CIUDAD DE MÉXICO (AP).— México estrenará hoy lunes una Suprema Corte de Justicia que surgió de unas inéditas elecciones ampliamente respaldadas por el oficialismo, lo que ha alimentado las dudas sobre si podrá preservar la independencia del partido que la eligió.
La idea de las elecciones judiciales surgió del expresidente Andrés Manuel López Obrador (2018-2024), quien se enfrentó con frecuencia a los jueces que rechazaban sus reformas. López Obrador al igual que su sucesora, Claudia Sheinbaum, defendieron el proceso asegurando que los jueces que surgirían de los comicios de junio serían menos corruptos. Los críticos señalaron que la consulta corría el riesgo de politizar el poder judicial.
Se suponía que las elecciones serían imparciales, pero hubo casos en los que se distribuyeron folletos electorales que identificaban a los candidatos vinculados al partido gobernante Morena. Muchos votantes se sintieron abrumados por los 7,700 candidatos que se disputaban más de 2600 cargos.
Sin embargo ahora, la Suprema Corte recibirá una atención especial. En ocasiones fue un contrapeso al popular López Obrador, cuyo partido también tiene ahora la mayoría en ambas cámaras del Congreso.
“Si la Corte quiere asegurar su independencia no debería fallar de manera partidista simplemente para respaldar la posición que tenga el gobierno… sino que debería basar sus posiciones en derecho”, afirmó Juanita Goebertus, directora de Human Rights Watch para las Américas, al reconocer que esa será la “primera prueba ácida” que deberán afrontar los nueve ministros.
Antes de asumir el cargo, el nuevo presidente de la SCJN, Hugo Aguilar, un abogado mixteco con amplia trayectoria en la defensa de los derechos indígenas, negó su cercanía con Morena y dijo que llegó al máximo tribunal sin “compromisos con ningún organismo o partido” y que actuará con “entera libertad y autonomía”.

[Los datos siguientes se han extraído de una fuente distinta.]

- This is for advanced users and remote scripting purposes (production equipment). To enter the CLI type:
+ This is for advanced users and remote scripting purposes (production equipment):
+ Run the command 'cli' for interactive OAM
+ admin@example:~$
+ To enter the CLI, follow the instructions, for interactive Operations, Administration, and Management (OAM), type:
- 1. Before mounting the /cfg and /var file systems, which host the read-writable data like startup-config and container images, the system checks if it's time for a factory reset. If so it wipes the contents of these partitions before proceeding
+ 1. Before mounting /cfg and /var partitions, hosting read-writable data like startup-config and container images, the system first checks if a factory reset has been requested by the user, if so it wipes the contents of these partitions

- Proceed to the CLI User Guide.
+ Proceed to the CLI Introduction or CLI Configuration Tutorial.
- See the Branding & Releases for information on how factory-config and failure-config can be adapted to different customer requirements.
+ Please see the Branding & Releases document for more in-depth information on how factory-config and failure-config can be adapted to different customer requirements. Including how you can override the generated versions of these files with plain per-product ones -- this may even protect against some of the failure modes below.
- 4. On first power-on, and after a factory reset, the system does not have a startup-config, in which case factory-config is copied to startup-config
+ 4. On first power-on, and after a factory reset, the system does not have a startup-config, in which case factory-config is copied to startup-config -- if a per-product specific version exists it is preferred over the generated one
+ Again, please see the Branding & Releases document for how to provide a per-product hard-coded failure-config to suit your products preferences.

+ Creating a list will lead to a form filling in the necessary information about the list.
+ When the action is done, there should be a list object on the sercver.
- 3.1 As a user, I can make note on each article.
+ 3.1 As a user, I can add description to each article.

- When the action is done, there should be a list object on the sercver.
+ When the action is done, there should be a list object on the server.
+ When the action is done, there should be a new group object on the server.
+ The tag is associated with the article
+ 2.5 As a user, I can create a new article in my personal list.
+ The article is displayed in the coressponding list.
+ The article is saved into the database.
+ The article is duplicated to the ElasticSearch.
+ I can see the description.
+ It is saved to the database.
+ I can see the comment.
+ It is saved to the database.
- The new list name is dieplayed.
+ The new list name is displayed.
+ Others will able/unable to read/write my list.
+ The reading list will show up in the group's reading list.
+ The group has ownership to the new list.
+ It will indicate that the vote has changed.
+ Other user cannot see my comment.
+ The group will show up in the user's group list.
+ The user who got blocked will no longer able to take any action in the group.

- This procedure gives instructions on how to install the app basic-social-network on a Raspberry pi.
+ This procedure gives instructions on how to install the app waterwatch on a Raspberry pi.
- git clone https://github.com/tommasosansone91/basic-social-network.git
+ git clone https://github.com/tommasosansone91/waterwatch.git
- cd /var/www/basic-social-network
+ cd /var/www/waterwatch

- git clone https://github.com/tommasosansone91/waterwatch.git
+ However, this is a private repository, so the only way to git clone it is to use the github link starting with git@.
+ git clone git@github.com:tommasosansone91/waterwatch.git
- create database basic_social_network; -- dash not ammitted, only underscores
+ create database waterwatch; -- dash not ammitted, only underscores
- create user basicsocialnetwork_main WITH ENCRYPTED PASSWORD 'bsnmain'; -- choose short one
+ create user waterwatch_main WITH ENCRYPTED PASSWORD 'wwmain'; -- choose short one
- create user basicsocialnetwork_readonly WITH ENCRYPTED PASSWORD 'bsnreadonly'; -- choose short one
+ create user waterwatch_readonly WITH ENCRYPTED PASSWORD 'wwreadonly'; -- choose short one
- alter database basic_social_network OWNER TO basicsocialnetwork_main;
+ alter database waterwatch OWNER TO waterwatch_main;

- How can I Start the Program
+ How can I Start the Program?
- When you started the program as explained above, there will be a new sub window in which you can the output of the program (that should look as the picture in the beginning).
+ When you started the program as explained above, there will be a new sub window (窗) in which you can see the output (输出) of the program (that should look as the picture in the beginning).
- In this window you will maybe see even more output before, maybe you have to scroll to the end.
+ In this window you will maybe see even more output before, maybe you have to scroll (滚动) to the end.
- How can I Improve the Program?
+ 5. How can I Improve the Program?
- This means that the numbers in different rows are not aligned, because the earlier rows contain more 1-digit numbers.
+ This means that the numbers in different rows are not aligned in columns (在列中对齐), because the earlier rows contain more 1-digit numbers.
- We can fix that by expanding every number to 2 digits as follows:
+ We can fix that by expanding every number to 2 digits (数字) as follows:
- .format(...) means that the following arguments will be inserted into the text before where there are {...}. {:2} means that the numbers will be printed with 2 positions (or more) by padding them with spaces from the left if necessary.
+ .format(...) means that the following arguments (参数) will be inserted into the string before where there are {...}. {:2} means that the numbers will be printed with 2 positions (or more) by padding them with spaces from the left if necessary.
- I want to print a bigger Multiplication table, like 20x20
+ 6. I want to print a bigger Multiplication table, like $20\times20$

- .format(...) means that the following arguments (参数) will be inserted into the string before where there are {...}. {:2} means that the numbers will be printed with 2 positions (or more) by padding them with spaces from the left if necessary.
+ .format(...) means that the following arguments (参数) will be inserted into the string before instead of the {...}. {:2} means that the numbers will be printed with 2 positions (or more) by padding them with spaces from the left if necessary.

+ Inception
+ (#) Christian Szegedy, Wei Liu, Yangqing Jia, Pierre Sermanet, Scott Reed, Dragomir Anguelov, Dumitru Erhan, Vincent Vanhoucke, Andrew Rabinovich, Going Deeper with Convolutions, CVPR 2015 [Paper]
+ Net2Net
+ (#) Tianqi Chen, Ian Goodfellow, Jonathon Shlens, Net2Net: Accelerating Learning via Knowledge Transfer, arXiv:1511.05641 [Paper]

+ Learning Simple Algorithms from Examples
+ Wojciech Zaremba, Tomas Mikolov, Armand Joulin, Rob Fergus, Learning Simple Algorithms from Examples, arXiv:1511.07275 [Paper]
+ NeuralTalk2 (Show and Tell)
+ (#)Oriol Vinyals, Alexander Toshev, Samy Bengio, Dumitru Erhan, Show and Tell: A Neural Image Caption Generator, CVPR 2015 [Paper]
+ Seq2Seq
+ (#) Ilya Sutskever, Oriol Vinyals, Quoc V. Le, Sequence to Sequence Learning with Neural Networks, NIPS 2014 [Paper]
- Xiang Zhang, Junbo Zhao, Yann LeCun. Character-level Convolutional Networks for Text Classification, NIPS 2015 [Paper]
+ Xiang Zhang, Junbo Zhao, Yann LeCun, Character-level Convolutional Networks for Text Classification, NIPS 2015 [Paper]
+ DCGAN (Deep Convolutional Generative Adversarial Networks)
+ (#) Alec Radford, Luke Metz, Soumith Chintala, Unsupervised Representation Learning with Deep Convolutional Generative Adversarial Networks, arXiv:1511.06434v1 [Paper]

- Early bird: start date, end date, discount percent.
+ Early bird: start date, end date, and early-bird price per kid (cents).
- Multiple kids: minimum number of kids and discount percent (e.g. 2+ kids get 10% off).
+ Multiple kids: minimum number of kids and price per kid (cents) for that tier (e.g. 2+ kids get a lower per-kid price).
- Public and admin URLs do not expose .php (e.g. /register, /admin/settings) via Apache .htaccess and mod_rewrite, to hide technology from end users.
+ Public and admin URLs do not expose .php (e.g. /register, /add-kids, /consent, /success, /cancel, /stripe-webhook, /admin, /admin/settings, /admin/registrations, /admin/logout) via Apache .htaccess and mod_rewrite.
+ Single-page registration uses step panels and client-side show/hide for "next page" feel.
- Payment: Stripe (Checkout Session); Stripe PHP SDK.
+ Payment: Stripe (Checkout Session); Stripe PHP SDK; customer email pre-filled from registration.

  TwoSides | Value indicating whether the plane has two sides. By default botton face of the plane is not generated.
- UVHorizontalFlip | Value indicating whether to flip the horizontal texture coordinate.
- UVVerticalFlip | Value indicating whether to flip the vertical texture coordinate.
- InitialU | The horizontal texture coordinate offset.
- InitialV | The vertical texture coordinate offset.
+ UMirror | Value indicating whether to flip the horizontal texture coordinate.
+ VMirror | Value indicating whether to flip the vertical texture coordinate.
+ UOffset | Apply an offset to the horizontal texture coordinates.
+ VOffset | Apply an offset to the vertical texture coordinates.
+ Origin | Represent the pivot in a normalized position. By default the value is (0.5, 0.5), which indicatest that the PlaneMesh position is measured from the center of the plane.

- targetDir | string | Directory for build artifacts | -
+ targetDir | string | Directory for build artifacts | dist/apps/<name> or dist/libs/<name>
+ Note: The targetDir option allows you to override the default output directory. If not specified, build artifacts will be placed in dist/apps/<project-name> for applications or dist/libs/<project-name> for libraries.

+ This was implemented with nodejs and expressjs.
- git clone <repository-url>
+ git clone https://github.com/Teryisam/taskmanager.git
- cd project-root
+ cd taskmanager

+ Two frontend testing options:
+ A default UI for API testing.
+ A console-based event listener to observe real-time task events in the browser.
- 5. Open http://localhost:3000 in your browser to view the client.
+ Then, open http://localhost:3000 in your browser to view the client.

Por ahora Aguilar, de 52 años, se ha comprometido a impulsar junto a sus colegas un proceso de apertura, modernización y acercamiento a las comunidades que incluirá audiencias públicas, así como cambios en la distribución de los casos para repartirlos entre diferentes tribunales y asegurar la celeridad de las decisiones.
Curva empinada
Pero Ana Cárdenas, directora de proyectos jurídicos en México de World Justice Project —una organización internacional que promueve el Estado de Derecho en el mundo —, manifestó sus dudas de que la nueva Corte pueda asegurar una justicia expedita debido a que algunos de sus miembros no tienen suficiente experiencia y tendrán que afrontar “una curva de aprendizaje bastante empinada”. Tres de los nueve ministros vienen de la anterior Corte y el resto se estrenarán en el cargo.
En ese contexto el máximo tribunal recibirá una lista de 1,400 asuntos pendientes.